Nel documento, Acemoglu conclude che se non regolata, l’AI potrebbe danneggiare i mercati, provocando danni per la concorrenza, la privacy e la scelta dei consumatori. Ma non solo: l’eccessiva automazione del lavoro potrebbe fallire nell’obiettivo di aumentare la produttività del lavoratori e allo stesso tempo portare a un abbassamento dei salari e un conseguente aumento delle disuguaglianze sociali.

Ad essere danneggiato sarebbe anche il discorso politico, sostiene l’economista, ossia la “linfa vitale della democrazia”.

L’obiettivo del documento è quello di analizzare le possibili conseguenze sociali ed economiche di un rapido e incontrollato progresso dell’Intelligenza Artificiale. “Una tecnologia che sicuramente sarà tutto ciò che i suoi entusiasti creatori e sostenitori sognano, ma che probabilmente porterà a trasformazioni nell’economia, la società e la politica nei decenni a venire, e alcuni di questi sono già visibili”, scrive Acemoglu, che invita ad aprire discussioni sull’argomento.

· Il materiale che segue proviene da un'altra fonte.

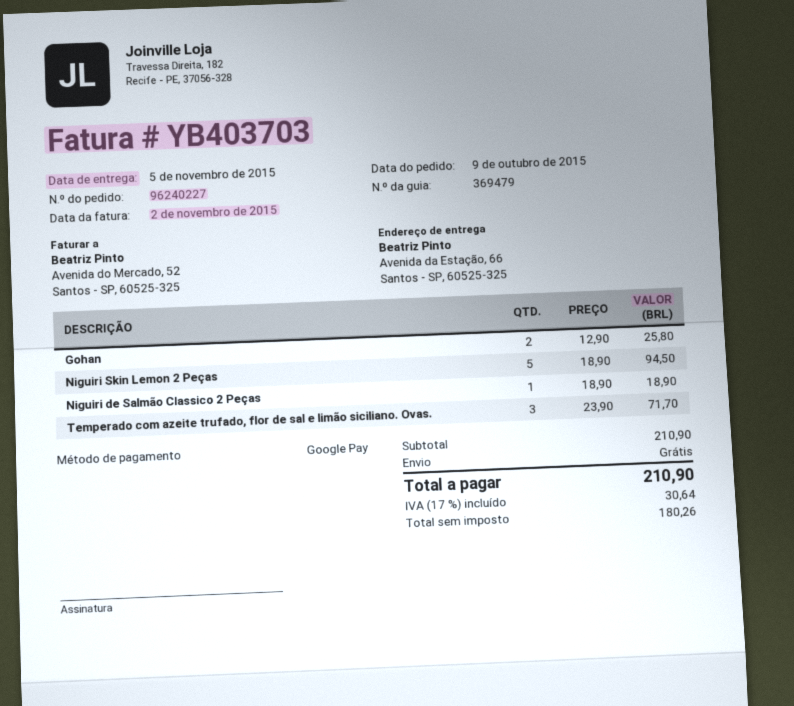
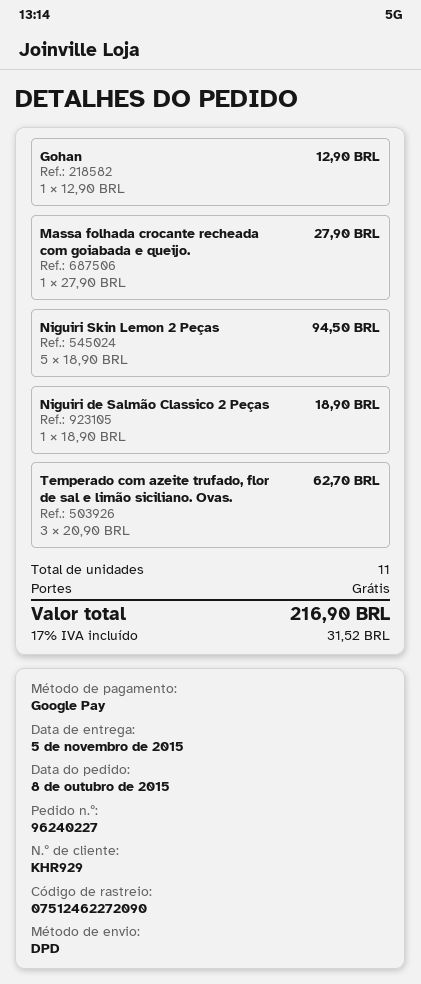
order date: 2015-10-09 -> 2015-10-08
Gohan: 2 x 12.90 = 25.80 -> 1 x 12.90 = 12.90
Temperado com azeite trufado, flor de sal e limão siciliano. Ovas.: 3 x 23.90 = 71.70 -> 3 x 20.90 = 62.70
Massa folhada crocante recheada com goiabada e queijo.: none -> 1 x 27.90 = 27.90
tax: 17% = 30.64 -> 17% = 31.52
total: 210.90 -> 216.90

L’AI e il controllo dell’informazione

I dati sono la linfa vitale dell’Intelligenza Artificiale. Infatti, per poter addestrare gli algoritmi di AI e trasformare problemi decisionali in compiti di previsione c’è bisogno di una grande quantità di dati. I ricercatori e gli economisti impegnati in questo ambito partono dalla premessa che i dati creano effetti positivi sulla previsione, il design del prodotto e l’innovazione.

Tuttavia, sottolinea Acemoglu, la combinazione della domanda di dati da parte delle tecnologie di AI e la capacità delle tecniche di AI di elaborare grandi quantità di dati su utenti, consumatori e cittadini produce una serie di potenziali preoccupanti lati negativi.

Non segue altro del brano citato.